• _What you will do_
Restate verbatim the span of lines below between the line with "Sirup Monin bezeg" and the line with "Saco Adesivado Transparente", including those two lines, and only that span.

• _Task input_
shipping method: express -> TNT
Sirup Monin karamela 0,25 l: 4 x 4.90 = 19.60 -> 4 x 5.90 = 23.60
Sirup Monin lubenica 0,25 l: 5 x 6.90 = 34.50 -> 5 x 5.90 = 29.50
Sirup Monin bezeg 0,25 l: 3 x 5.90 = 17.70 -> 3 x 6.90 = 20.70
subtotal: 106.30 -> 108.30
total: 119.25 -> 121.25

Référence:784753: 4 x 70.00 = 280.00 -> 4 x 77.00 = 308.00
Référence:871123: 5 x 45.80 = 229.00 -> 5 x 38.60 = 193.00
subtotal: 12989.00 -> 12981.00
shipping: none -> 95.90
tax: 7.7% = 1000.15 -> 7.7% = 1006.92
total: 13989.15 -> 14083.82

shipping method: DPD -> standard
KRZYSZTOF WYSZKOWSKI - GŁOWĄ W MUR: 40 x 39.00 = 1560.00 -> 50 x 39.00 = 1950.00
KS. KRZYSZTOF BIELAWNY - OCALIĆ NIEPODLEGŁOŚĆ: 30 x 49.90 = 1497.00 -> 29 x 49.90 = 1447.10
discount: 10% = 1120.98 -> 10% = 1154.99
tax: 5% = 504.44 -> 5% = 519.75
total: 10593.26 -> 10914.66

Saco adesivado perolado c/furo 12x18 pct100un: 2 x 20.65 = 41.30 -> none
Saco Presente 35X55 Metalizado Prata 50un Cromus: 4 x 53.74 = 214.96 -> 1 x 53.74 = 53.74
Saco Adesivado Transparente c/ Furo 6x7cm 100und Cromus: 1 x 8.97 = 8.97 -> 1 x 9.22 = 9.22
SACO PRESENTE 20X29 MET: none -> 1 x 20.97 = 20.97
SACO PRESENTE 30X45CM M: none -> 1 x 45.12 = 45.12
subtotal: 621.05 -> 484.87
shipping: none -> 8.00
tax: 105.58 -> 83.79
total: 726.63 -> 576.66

• _Task answer_
Sirup Monin bezeg 0,25 l: 3 x 5.90 = 17.70 -> 3 x 6.90 = 20.70
subtotal: 106.30 -> 108.30
total: 119.25 -> 121.25

Référence:784753: 4 x 70.00 = 280.00 -> 4 x 77.00 = 308.00
Référence:871123: 5 x 45.80 = 229.00 -> 5 x 38.60 = 193.00
subtotal: 12989.00 -> 12981.00
shipping: none -> 95.90
tax: 7.7% = 1000.15 -> 7.7% = 1006.92
total: 13989.15 -> 14083.82

shipping method: DPD -> standard
KRZYSZTOF WYSZKOWSKI - GŁOWĄ W MUR: 40 x 39.00 = 1560.00 -> 50 x 39.00 = 1950.00
KS. KRZYSZTOF BIELAWNY - OCALIĆ NIEPODLEGŁOŚĆ: 30 x 49.90 = 1497.00 -> 29 x 49.90 = 1447.10
discount: 10% = 1120.98 -> 10% = 1154.99
tax: 5% = 504.44 -> 5% = 519.75
total: 10593.26 -> 10914.66

Saco adesivado perolado c/furo 12x18 pct100un: 2 x 20.65 = 41.30 -> none
Saco Presente 35X55 Metalizado Prata 50un Cromus: 4 x 53.74 = 214.96 -> 1 x 53.74 = 53.74
Saco Adesivado Transparente c/ Furo 6x7cm 100und Cromus: 1 x 8.97 = 8.97 -> 1 x 9.22 = 9.22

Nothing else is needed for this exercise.